With that template in place, every generation has had its past repackaged. (Don’t worry, Generation Z kids, today’s teenaged YouTube stars will be touring malls and signing autographs by 2040 at the latest!)

Whatever this is, it doesn’t deserve to be called nostalgia.

Nostalgia didn’t used to mean a fond remembrance, and it certainly didn’t mean “a series of pop-culture references selected via focus groups.” It literally meant homesickness, and was diagnosed in European soldiers in the 17th and 18th centuries, often village lads who had never been more than a few miles from the cottage of their births, suddenly marched halfway across the continent.
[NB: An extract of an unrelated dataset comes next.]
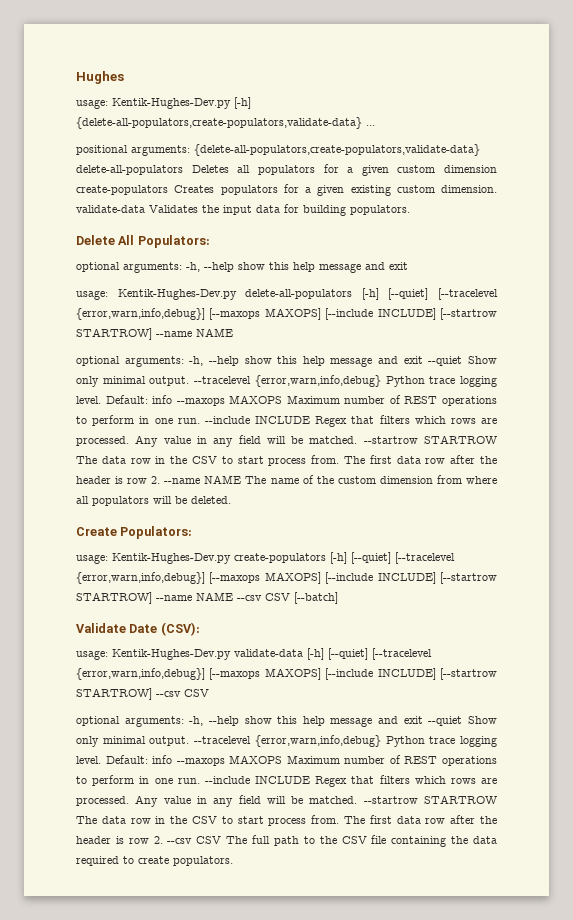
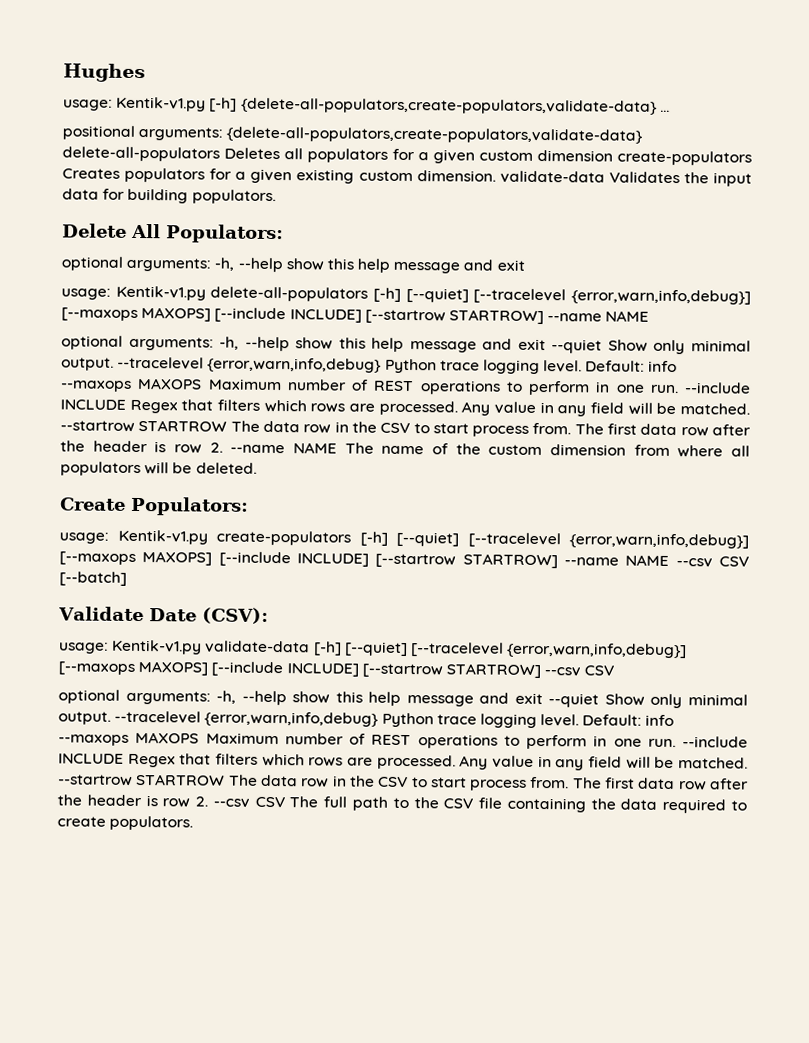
[112,98,231,109] Kentik-Hughes-Dev.py -> [116,96,207,112] Kentik-v1.py
[117,289,237,300] Kentik-Hughes-Dev.py -> [115,285,206,301] Kentik-v1.py
[112,553,231,564] Kentik-Hughes-Dev.py -> [117,529,208,545] Kentik-v1.py
[112,649,231,660] Kentik-Hughes-Dev.py -> [111,639,203,655] Kentik-v1.py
They fell into what we would now call depression, obsessed with thoughts of the homes they might never see again.

Commercial nostalgia pretends nothing is lost because the past is a commodity, always available for re-packaging and sale. There’s no pain in commerce, in the endless selling of plastic pasts.

Real nostalgia – true, personal nostalgia, the kind drawn from our own history – always has a tinge of sadness to it, even pain.

We can never go back to the same beach, the childhood bedroom, the house that’s long since been demolished, the Christmas morning with relatives who have passed on.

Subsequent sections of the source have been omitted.